NEW YORK (CBSNewYork) -- Pain relief could be on the way for thousands of cancer patients whose disease has spread to the spine.

It's a way to both stop the pain and the tumor in the bone itself that involves the use of radiation and epoxy cement.

Allison Mizrahi's doctors thought a lump she found on her breast was just scar tissue from a previous breast surgery until sometime later she started to develop terrible back pain.

"You can't lift anything, you can't bend over," she said. "I couldn't make my bed in the morning, I couldn't help my kids get ready for school. I couldn't do anything."

A mammogram and an MRI revealed that Allison had breast cancer that had spread to her spine, causing at least one vertebra to collapse.

"The structural integrity of the spine is no longer there because these cancer cells eat away the bone, the vertebral bodies and make them unstable," Dr. Ahmed Latefi from North Shore University Hospital said.

As CBS2's Dr. Max Gomez reports, normally a patient like Allison would need surgery to stabilize her spine followed by radiation to treat the bone tumor.

It can be a long and painful process.

"Surgery patients were in the hospital for prolonged periods of time," Dr. Latefi said. "They go to rehab and then after they recuperated and the incision has healed, then they go to radiation."

Now, doctors at North Shore University Hospital are doing all of that in a one-hour procedure. Using a special device, they first radiate the bone tumor right in the operating room, then through the same cannula, they fill the vertebra with medical grade epoxy cement to stabilize the spine.
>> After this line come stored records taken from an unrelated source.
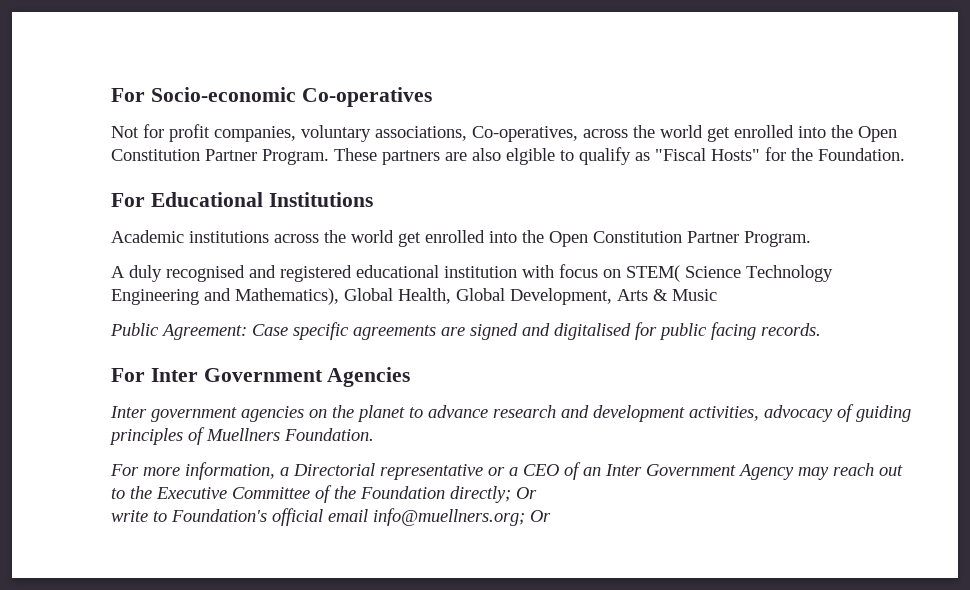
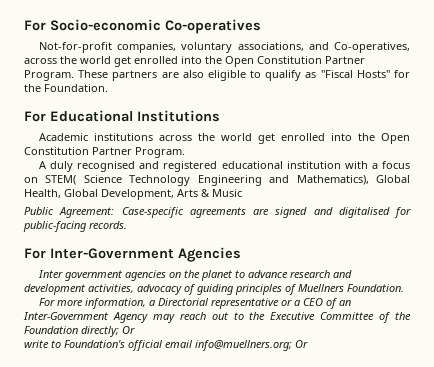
- Not for profit companies, voluntary associations, Co-operatives, across the world get enrolled into the Open Constitution Partner Program.
+ Not-for-profit companies, voluntary associations, and Co-operatives, across the world get enrolled into the Open Constitution Partner Program.
- These partners are also elgible to qualify as "Fiscal Hosts" for the Foundation.
+ These partners are also eligible to qualify as "Fiscal Hosts" for the Foundation.
- A duly recognised and registered educational institution with focus on STEM( Science Technology Engineering and Mathematics), Global Health, Global Development, Arts & Music
+ A duly recognised and registered educational institution with a focus on STEM( Science Technology Engineering and Mathematics), Global Health, Global Development, Arts & Music
- Public Agreement: Case specific agreements are signed and digitalised for public facing records.
+ Public Agreement: Case-specific agreements are signed and digitalised for public-facing records.
- For Inter Government Agencies
+ For Inter-Government Agencies
- For more information, a Directorial representative or a CEO of an Inter Government Agency may reach out to the Executive Committee of the Foundation directly; Or
+ For more information, a Directorial representative or a CEO of an Inter-Government Agency may reach out to the Executive Committee of the Foundation directly; Or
"Our patients actually resume their daily activities the night of the procedure," Dr. Maged Ghaly said. "We found that one week there is an 80 percent drop in their pain."

Rather than weeks of recuperation, Allison is now back to caring for her two young children.

"I have my life back," she said. "I could move, I could walk, I could... I'm starting to lift things and starting to get my strength back."

The treatment is not a cure for Allison's original breast cancer, for which she's still undergoing treatment. What the treatment does, instead, is stop the debilitating back pain, control the tumor in her spine, and give her back a decent quality of life.